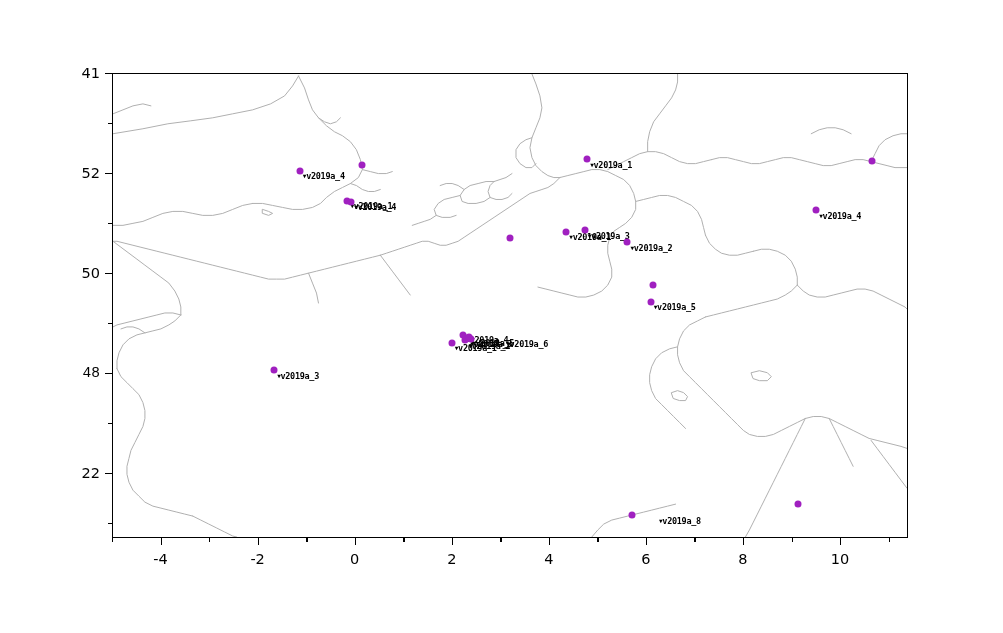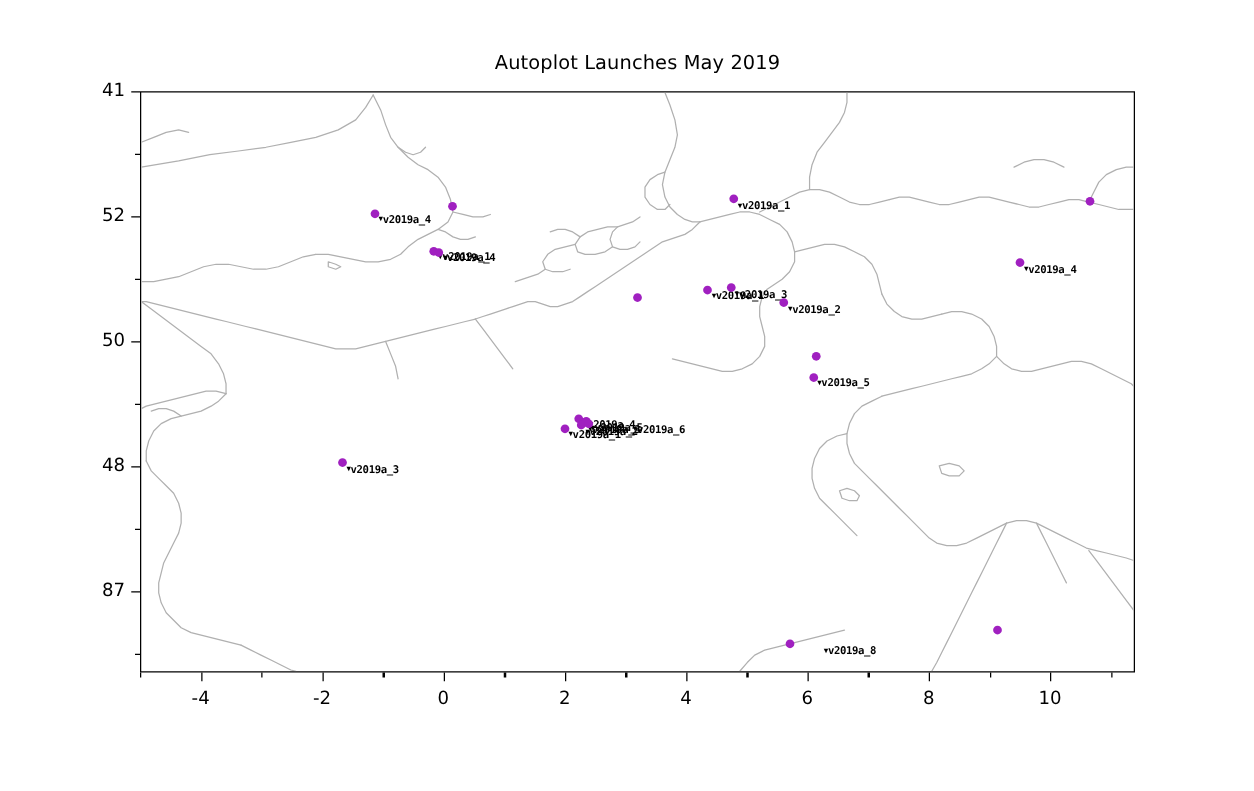--- a/index.html
+++ b/index.html
@@ -99,21 +99,20 @@
     text-align: right;
     transform: translateY(-50%);
     font-family: "DejaVu Sans", sans-serif;
   }
 </style>
 </head>
 <body>
 
 <div id="figure">
 
-  <div id="chart-title">Autoplot Launches May 2019</div>
 
   <div id="plot-area">
     <svg id="map-svg" viewBox="0 0 796 465" preserveAspectRatio="none">
       <g fill="none" stroke="#b0b0b0" stroke-width="1" stroke-linejoin="round" stroke-linecap="round">
 
         <path d="M0,60 L30,55 L55,50 L78,47 L100,44 L120,40 L140,36 L158,30 L172,22 L180,12 L186,2"></path>
         <path d="M186,2 L192,14 L196,26 L200,36 L206,44 L214,52 L222,58 L230,62 L238,68 L244,76 L248,86 L250,96 L246,104 L238,110 L230,114 L222,118 L214,124 L208,130 L200,134 L190,136 L180,136 L170,134 L160,132 L150,130 L140,130"></path>
         <path d="M140,130 L130,132 L120,136 L110,140 L100,142 L90,142 L80,140 L70,138 L60,138 L50,140 L40,144 L30,148 L20,150 L10,152 L0,152"></path>
 
         <path d="M238,110 L244,112 L250,116 L256,118 L262,118 L268,116"></path>
@@ -239,23 +238,23 @@
       <div class="tick-x" style="left: 112px; top: 538px; height: 4px;"></div>
       <div class="tick-x" style="left: 209.073px; top: 538px; height: 4px;"></div>
       <div class="tick-x" style="left: 306.146px; top: 538px; height: 4px;"></div>
       <div class="tick-x" style="left: 403.22px; top: 538px; height: 4px;"></div>
       <div class="tick-x" style="left: 500.293px; top: 538px; height: 4px;"></div>
       <div class="tick-x" style="left: 597.366px; top: 538px; height: 4px;"></div>
       <div class="tick-x" style="left: 694.439px; top: 538px; height: 4px;"></div>
       <div class="tick-x" style="left: 791.512px; top: 538px; height: 4px;"></div>
       <div class="tick-x" style="left: 888.585px; top: 538px; height: 4px;"></div>
       <div class="tick-y" style="left: 105px; top: 473px; width: 7px;"></div>
-      <div class="ticklabel-y" style="left: 54px; width: 46px; top: 473px;">87</div>
+      <div class="ticklabel-y" style="left: 54px; width: 46px; top: 473px;">22</div>
       <div class="tick-y" style="left: 105px; top: 373px; width: 7px;"></div>
-      <div class="ticklabel-y" style="left: 54px; width: 46px; top: 373px;">48</div>
+      <div class="ticklabel-y" style="left: 54px; width: 46px; top: 373px; font-family: Liberation Mono, monospace;">48</div>
       <div class="tick-y" style="left: 105px; top: 273px; width: 7px;"></div>
       <div class="ticklabel-y" style="left: 54px; width: 46px; top: 273px;">50</div>
       <div class="tick-y" style="left: 105px; top: 173px; width: 7px;"></div>
       <div class="ticklabel-y" style="left: 54px; width: 46px; top: 173px;">52</div>
       <div class="tick-y" style="left: 105px; top: 73px; width: 7px;"></div>
       <div class="ticklabel-y" style="left: 54px; width: 46px; top: 73px;">41</div>
       <div class="tick-y" style="left: 108px; top: 523px; width: 4px;"></div>
       <div class="tick-y" style="left: 108px; top: 423px; width: 4px;"></div>
       <div class="tick-y" style="left: 108px; top: 323px; width: 4px;"></div>
       <div class="tick-y" style="left: 108px; top: 223px; width: 4px;"></div>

####################

## [INSTRUCTIONS TO FOLLOW]
Copy out the listing word for word and skip its pictures.

## [EXPECTED OUTPUT]
--- a/index.html
+++ b/index.html
@@ -99,21 +99,20 @@
     text-align: right;
     transform: translateY(-50%);
     font-family: "DejaVu Sans", sans-serif;
   }
 </style>
 </head>
 <body>
 
 <div id="figure">
 
-  <div id="chart-title">Autoplot Launches May 2019</div>
 
   <div id="plot-area">
     <svg id="map-svg" viewBox="0 0 796 465" preserveAspectRatio="none">
       <g fill="none" stroke="#b0b0b0" stroke-width="1" stroke-linejoin="round" stroke-linecap="round">
 
         <path d="M0,60 L30,55 L55,50 L78,47 L100,44 L120,40 L140,36 L158,30 L172,22 L180,12 L186,2"></path>
         <path d="M186,2 L192,14 L196,26 L200,36 L206,44 L214,52 L222,58 L230,62 L238,68 L244,76 L248,86 L250,96 L246,104 L238,110 L230,114 L222,118 L214,124 L208,130 L200,134 L190,136 L180,136 L170,134 L160,132 L150,130 L140,130"></path>
         <path d="M140,130 L130,132 L120,136 L110,140 L100,142 L90,142 L80,140 L70,138 L60,138 L50,140 L40,144 L30,148 L20,150 L10,152 L0,152"></path>
 
         <path d="M238,110 L244,112 L250,116 L256,118 L262,118 L268,116"></path>
@@ -239,23 +238,23 @@
       <div class="tick-x" style="left: 112px; top: 538px; height: 4px;"></div>
       <div class="tick-x" style="left: 209.073px; top: 538px; height: 4px;"></div>
       <div class="tick-x" style="left: 306.146px; top: 538px; height: 4px;"></div>
       <div class="tick-x" style="left: 403.22px; top: 538px; height: 4px;"></div>
       <div class="tick-x" style="left: 500.293px; top: 538px; height: 4px;"></div>
       <div class="tick-x" style="left: 597.366px; top: 538px; height: 4px;"></div>
       <div class="tick-x" style="left: 694.439px; top: 538px; height: 4px;"></div>
       <div class="tick-x" style="left: 791.512px; top: 538px; height: 4px;"></div>
       <div class="tick-x" style="left: 888.585px; top: 538px; height: 4px;"></div>
       <div class="tick-y" style="left: 105px; top: 473px; width: 7px;"></div>
-      <div class="ticklabel-y" style="left: 54px; width: 46px; top: 473px;">87</div>
+      <div class="ticklabel-y" style="left: 54px; width: 46px; top: 473px;">22</div>
       <div class="tick-y" style="left: 105px; top: 373px; width: 7px;"></div>
-      <div class="ticklabel-y" style="left: 54px; width: 46px; top: 373px;">48</div>
+      <div class="ticklabel-y" style="left: 54px; width: 46px; top: 373px; font-family: Liberation Mono, monospace;">48</div>
       <div class="tick-y" style="left: 105px; top: 273px; width: 7px;"></div>
       <div class="ticklabel-y" style="left: 54px; width: 46px; top: 273px;">50</div>
       <div class="tick-y" style="left: 105px; top: 173px; width: 7px;"></div>
       <div class="ticklabel-y" style="left: 54px; width: 46px; top: 173px;">52</div>
       <div class="tick-y" style="left: 105px; top: 73px; width: 7px;"></div>
       <div class="ticklabel-y" style="left: 54px; width: 46px; top: 73px;">41</div>
       <div class="tick-y" style="left: 108px; top: 523px; width: 4px;"></div>
       <div class="tick-y" style="left: 108px; top: 423px; width: 4px;"></div>
       <div class="tick-y" style="left: 108px; top: 323px; width: 4px;"></div>
       <div class="tick-y" style="left: 108px; top: 223px; width: 4px;"></div>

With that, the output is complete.